In this decade Kurupt FM of People Just Do Nothing fame have also caused a resurgence in the chav way of dressing. Dressed head-to-toe in tracksuits and sportswear, founder MC Grindah says, “we’re fashion icons, mate. Look at us.” What the mock group represent has slowly come to the fore in British fashion and even brands from the likes of Cottweiler and A Cold Wall to Gucci and Prada have built on how these guys dress. Prada has taken it way back to its roots and brought back Prada Sport aesthetics for Autumn/Winter 2018 – something which was at its height when chavs started sporting it back in the early Noughties. Grindah continues, “fashion’s just a part of me. It’s a day-to-day ting. If I buy Nike 110s, you lot probably call them 95s, but we used to call them 110s cos they cost £110 back in the day, it’s aerodynamic. If I need to run away from DTI and all that, they’re perfect for it. To me, it’s all within me. I don’t even look at it as fashion. I look at it as life. Fashion equals life. People are always like, ‘Rah you’re always dripping in Mosh. Can I touch it?’ No, you can’t touch it. Get your hands off me. I’m like a museum. ‘Don’t touch’.”
Kurupt FM have undoubtedly brought chav fashion to the fore once again alongside brands like Burberry, and rather than knock it, they are celebrating it.
Russian designer Gosha Rubchinskiy has fully championed lad culture. His collections reflect that iconic chav aesthetic and he has collaborated continuously with the likes of Adidas as a celebration of sportswear. His collections are wholly Russian with a football hooligan vibe, which is something that was extremely prevalent when chav culture first came to the fore.

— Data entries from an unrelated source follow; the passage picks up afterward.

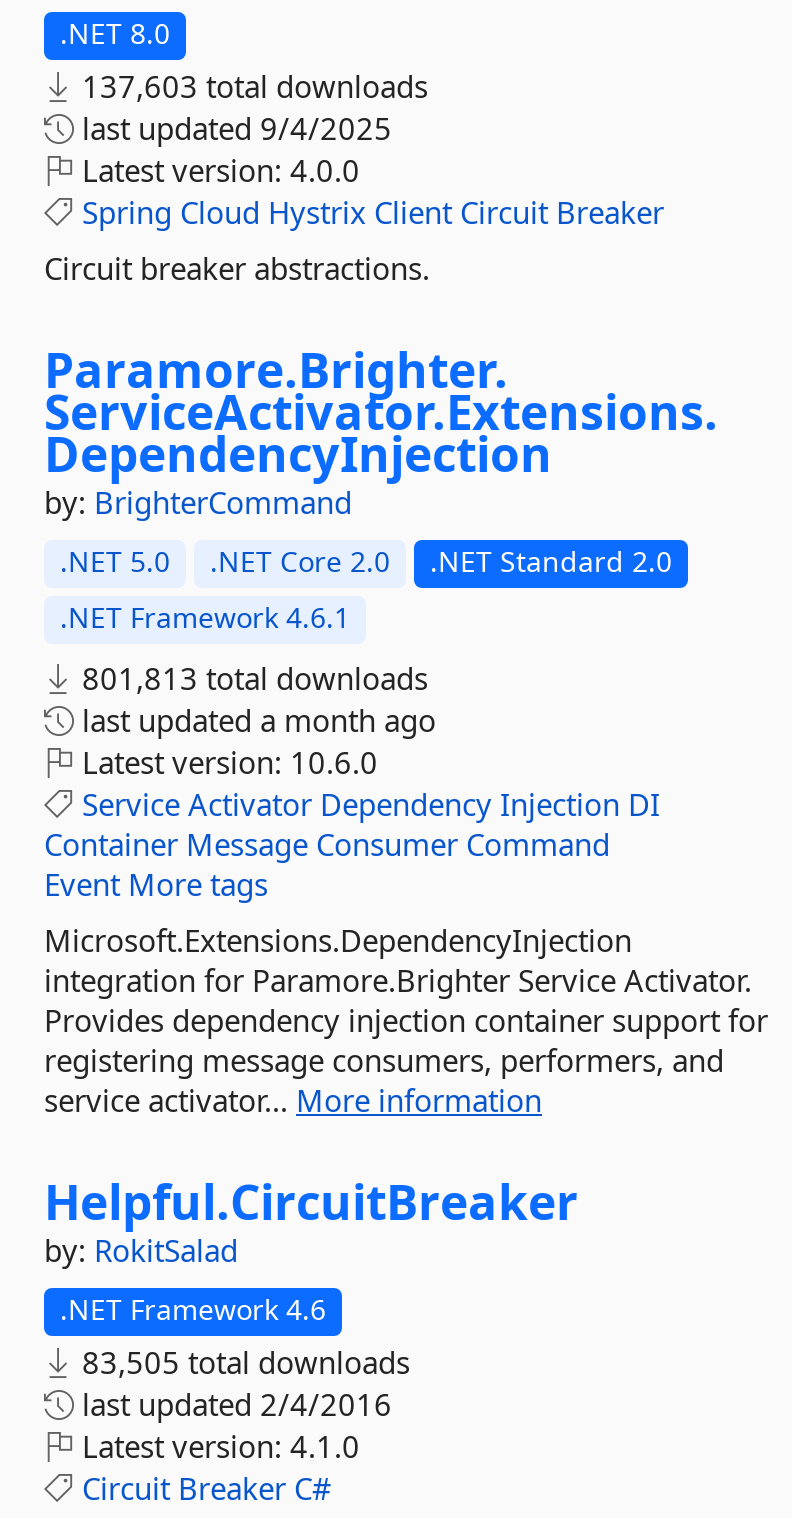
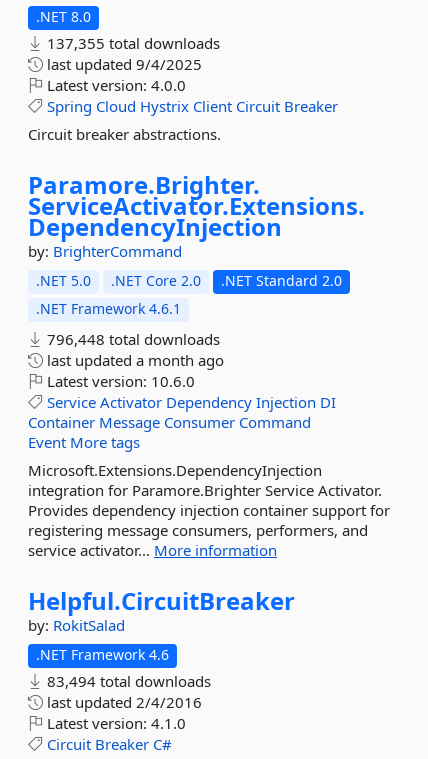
- 137,603 total downloads
+ 137,355 total downloads

- 801,813 total downloads
+ 796,448 total downloads

- 83,505 total downloads
+ 83,494 total downloads
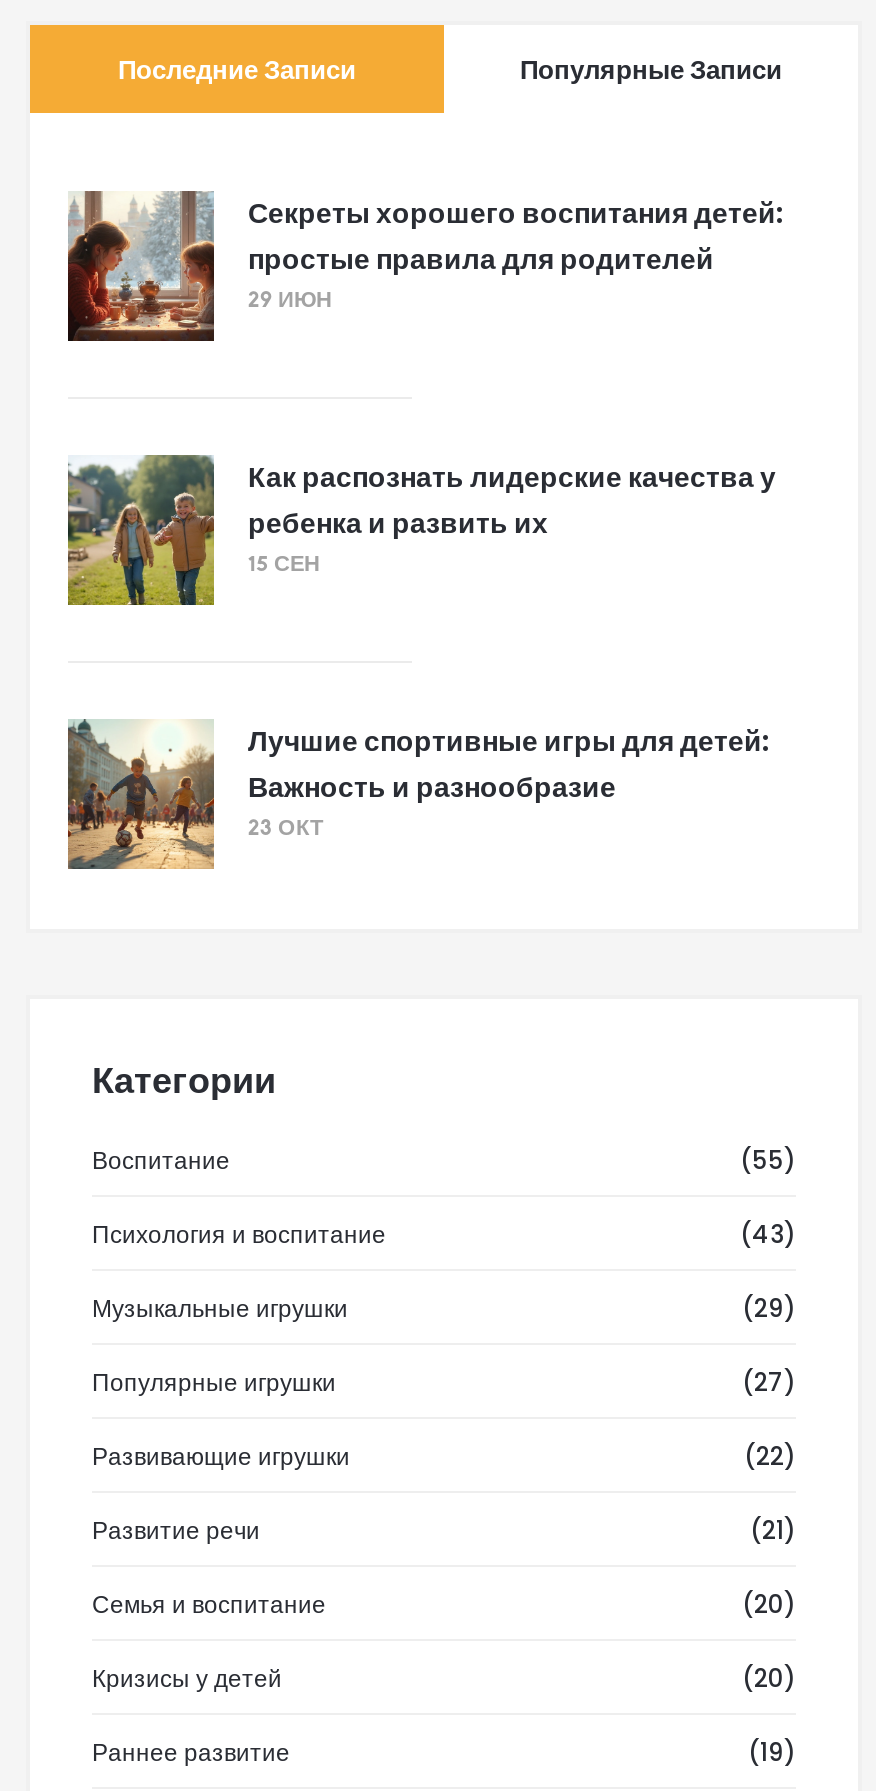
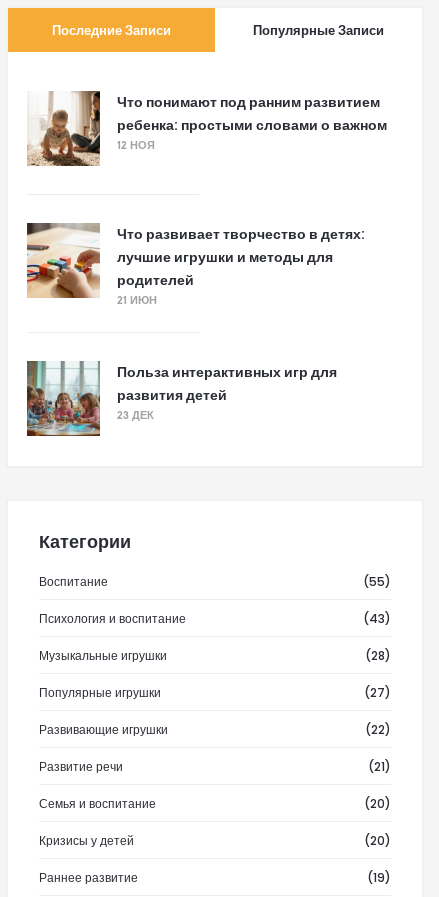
- [image]
- Секреты хорошего воспитания детей:
- простые правила для родителей
- 29 ИЮН
+ [image]
+ Что понимают под ранним развитием
+ ребенка: простыми словами о важном
+ 12 НОЯ

- [image]
- Как распознать лидерские качества у
- ребенка и развить их
- 15 СЕН
+ [image]
+ Что развивает творчество в детях:
+ лучшие игрушки и методы для
+ родителей
+ 21 ИЮН

- [image]
- Лучшие спортивные игры для детей:
- Важность и разнообразие
- 23 ОКТ
+ [image]
+ Польза интерактивных игр для
+ развития детей
+ 23 ДЕК

- (29)
+ (28)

For Spring/Summer 2018 he collaborated with Burberry and brought back the British brand’s aforementioned and somewhat negated check in a wholly chavvy way. Think all over check, reimagined burberry trench coats and short jackets, paired together with tracksuit bottoms and check caps. It was like stepping back to 2004 and walking through a South London market.
That said, Rubchinskiy has championed the chav culture in a high fashion way, taking the old Burberry aesthetic and bringing it back to its former glory. His collections hark back to the Nineties and they do so in a way that champions the chav fashions of the time. “I started to think, ‘What was going on in England (during the Nineties)? What was the most iconic thing?’ And, of course, it was Burberry” he explains.
For Autumn/Winter 2017 Vetements put out a collection that championed stereotypes across the world, notably in Western culture. One of these was the chav. What was noticeable though about the image the brand put down the catwalk was that it is exactly how people are dressing today – so-called chav or not.
What was also shocking was that Vetements presented this collection at Couture Fashion Week. Vetements was basically saying, these are stereotypes, but they have influenced the highest forms of fashion and we place them alongside the best. Chavs may not have once seemed like your standard fashion icons, but trust us, they are now deemed as one of the more fashionable stereotypes on the planet.
On That Note
The chav may have once been negated to the point of extinction (it rapidly disappeared in the Noughties) but today it is being celebrated to the fullest and has made a successful return. Fashion has taken note of the fact that, quite frankly, the chav has influenced a lot of what youth culture represents, and fashion labels have in turn been influenced by this. Burberry now champions its former image that became a subject of criticism, and brands like Vetements and Gosha Rubchinskiy are all also heralding the chav aesthetic.